In 2003, the bfi approached the CLPE to join in a collaborative research project investigating ways of working with film in Key Stage 2 classrooms. The CLPE introduced the Tell Me approach, but with an important development: instead of a questioning framework, they had been using grids. The rationale for using grids rather than a structured or semi-structured questioning framework is that is tends to be even less threatening or hierarchical, and more open-ended and generative. It can be hard sometimes to maintain a questioning strategy that is genuinely open-ended and which scaffolds students' learning and builds their confidence, rather than steering them towards right answers. That said, a mixture of grids and questions, as used throughout this resource, might offer the best of both models.
A grid like the one below can be a very useful way of helping students to focus on specific features in a listening exercise. Play just the soundtrack for a film such as The Little Things and ask students to think about what information it gives us about character, setting, and narrative (translated for the grid as People/Places/Time/Story):
| People | Places |
| Story | Time |
A class can be divided so that individual groups take on just one category in the grid, or, after the soundtrack has finished, the class can be divided into groups to recollect information about a single category. Extension work can be set up by asking students to identify which type of sounds give information about people, places and so on.
Sound itself can be put into grid form with any of Music/Dialogue/Atmospheric sound/Sound effects depending on the film.
| Music | Dialogue |
| Sound effects | Atmospheric sound |
Music can then be put into grid form: Instrument(s)/Orchestration/Pace or tempo or pulse/Mood (major or minor or mixed).
| Instrument | Orchestration |
| Mood | Tempo |
The advantages of grids is that they are truly open-ended but still help to organise students' watching, thinking, and listening.
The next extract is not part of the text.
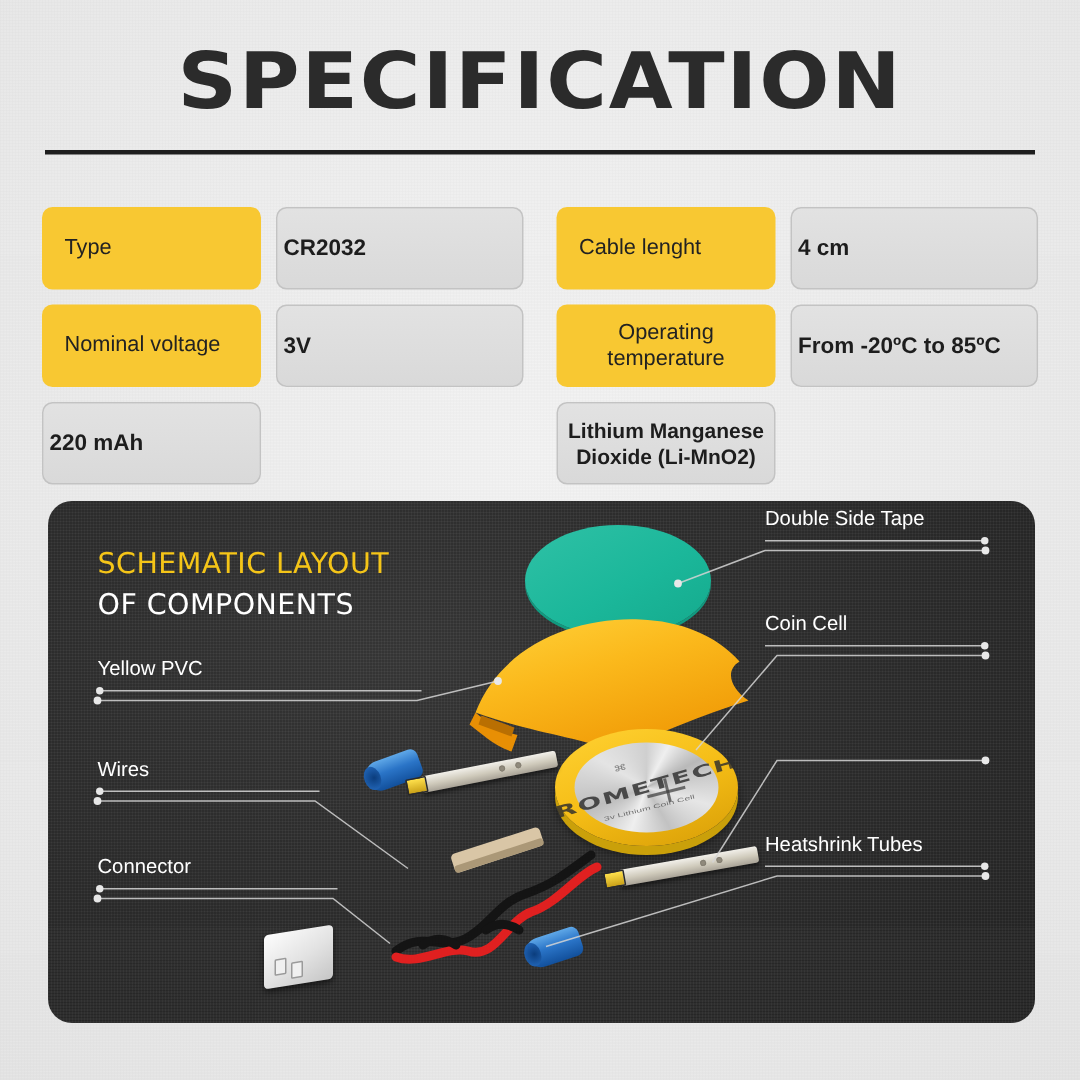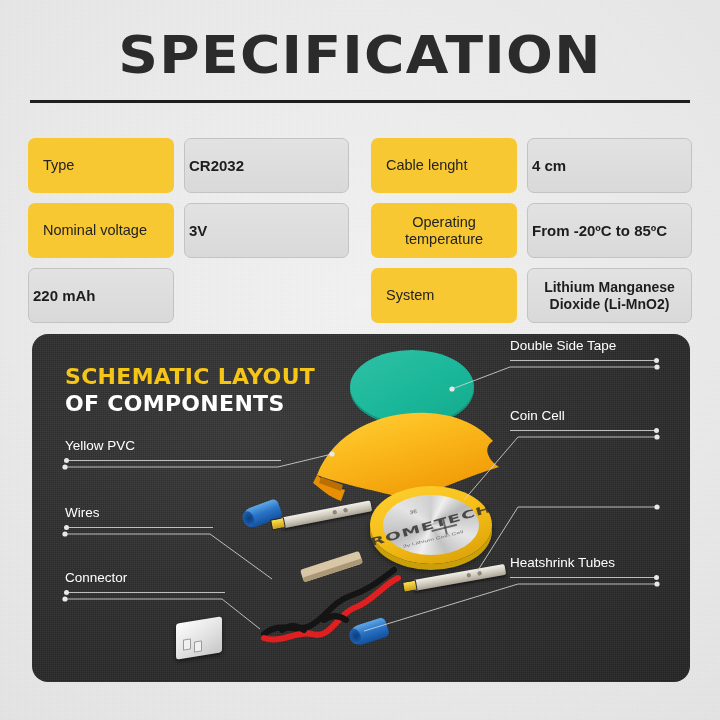"System" div.spec-key { html: <div>System</div> -> none }
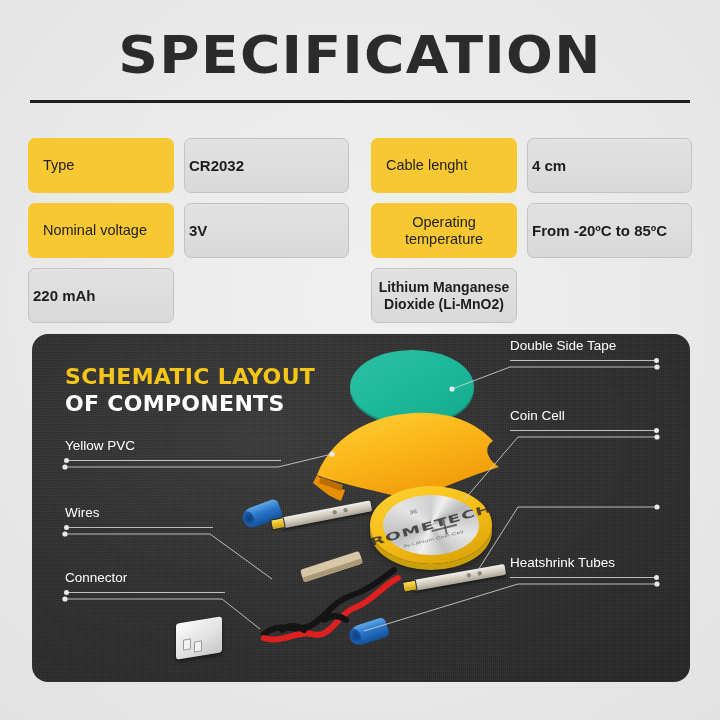"SCHEMATIC LAYOUT" .panel-title { font-size: 22px -> 19px; font-weight: 700 -> 400 }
Other kinds of grid will help students to frame a response to a film after they have viewed it: the Tell Me questions include ones asking whether students liked or disliked the text - though we imagine this can be quite risky, as a 'dislike' answer can close down discussion. Other ways of shaping responses can focus on identifying patterns in a text and similarities with other texts - not just films or books. They can articulate puzzles and surprises that the film has prompted. A common experience even on INSET with teachers is for people listening to live-action sound (like that for The Man With the Beautiful Eyes, for example) to be surprised that the source film is an animation. This should enable a conversation to open up about animation and sound, and why we assume that animation 'must always' feature 'cartoon sound'.
The Man with the Beautiful Eyes
Finally, a popular staple of reading and of viewing is for students to predict how a story might develop.
In all of these examples you can see how the grid headings came from the Tell Me questions. The questions on setting, story and character, above, can similarly be turned into grids.
Lists of key questions are provided with each film.